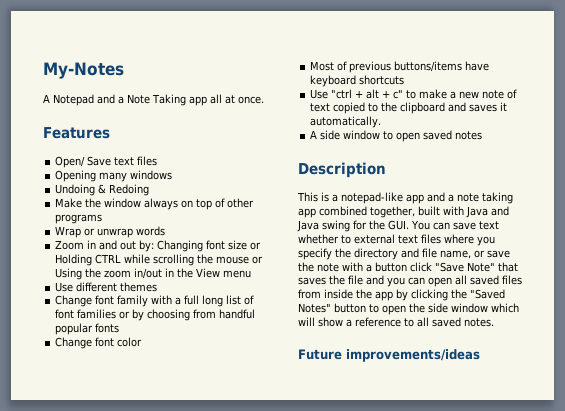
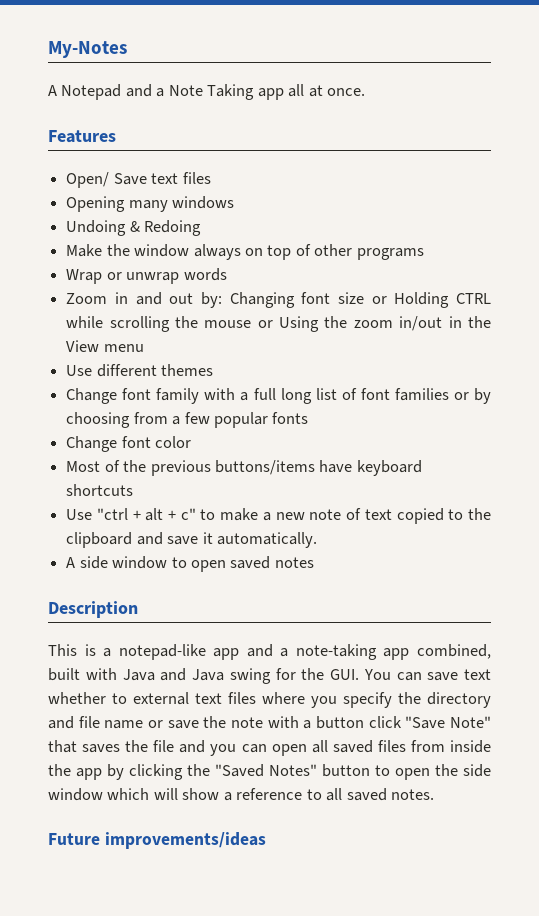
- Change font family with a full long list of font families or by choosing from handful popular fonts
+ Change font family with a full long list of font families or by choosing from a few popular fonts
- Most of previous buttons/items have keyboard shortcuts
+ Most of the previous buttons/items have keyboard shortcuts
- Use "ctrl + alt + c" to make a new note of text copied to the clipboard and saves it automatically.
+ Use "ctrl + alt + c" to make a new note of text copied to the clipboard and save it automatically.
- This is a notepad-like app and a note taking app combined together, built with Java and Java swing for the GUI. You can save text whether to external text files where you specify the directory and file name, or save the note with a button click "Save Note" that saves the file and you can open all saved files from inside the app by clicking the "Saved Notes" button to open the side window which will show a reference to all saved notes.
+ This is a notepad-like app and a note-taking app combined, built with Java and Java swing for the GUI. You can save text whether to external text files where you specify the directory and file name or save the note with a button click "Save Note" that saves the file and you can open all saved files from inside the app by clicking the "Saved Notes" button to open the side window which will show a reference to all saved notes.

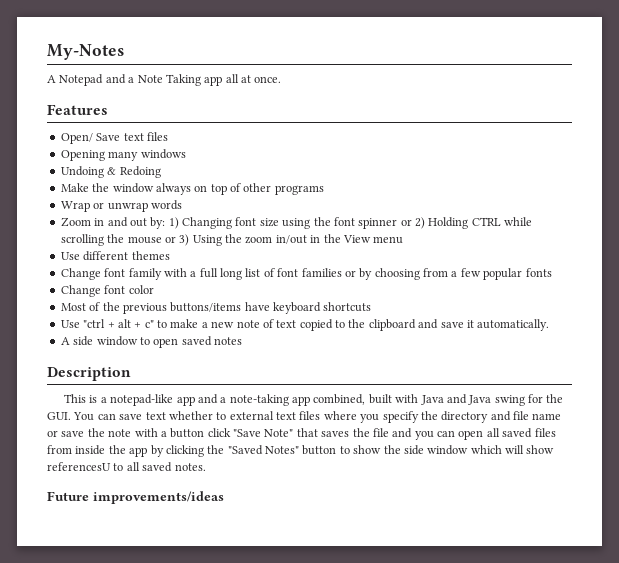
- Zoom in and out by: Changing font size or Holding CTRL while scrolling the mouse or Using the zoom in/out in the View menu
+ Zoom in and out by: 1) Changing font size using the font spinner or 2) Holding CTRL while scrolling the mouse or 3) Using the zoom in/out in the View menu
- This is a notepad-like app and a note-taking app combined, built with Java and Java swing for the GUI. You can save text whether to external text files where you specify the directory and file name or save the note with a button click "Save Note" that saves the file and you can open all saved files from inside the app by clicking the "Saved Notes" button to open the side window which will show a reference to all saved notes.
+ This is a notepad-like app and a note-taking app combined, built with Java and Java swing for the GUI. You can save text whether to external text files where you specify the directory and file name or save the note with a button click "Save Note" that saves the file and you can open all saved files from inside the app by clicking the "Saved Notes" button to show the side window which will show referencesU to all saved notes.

——————————

THE TASK: In the entries above, please find the line with "- Most of previous" and the line with "- This is a notepad-like app and a note taking", then write out exactly those two lines and every line between them, and nothing more.

FINISHED EXERCISE:
- Most of previous buttons/items have keyboard shortcuts
+ Most of the previous buttons/items have keyboard shortcuts
- Use "ctrl + alt + c" to make a new note of text copied to the clipboard and saves it automatically.
+ Use "ctrl + alt + c" to make a new note of text copied to the clipboard and save it automatically.
- This is a notepad-like app and a note taking app combined together, built with Java and Java swing for the GUI. You can save text whether to external text files where you specify the directory and file name, or save the note with a button click "Save Note" that saves the file and you can open all saved files from inside the app by clicking the "Saved Notes" button to open the side window which will show a reference to all saved notes.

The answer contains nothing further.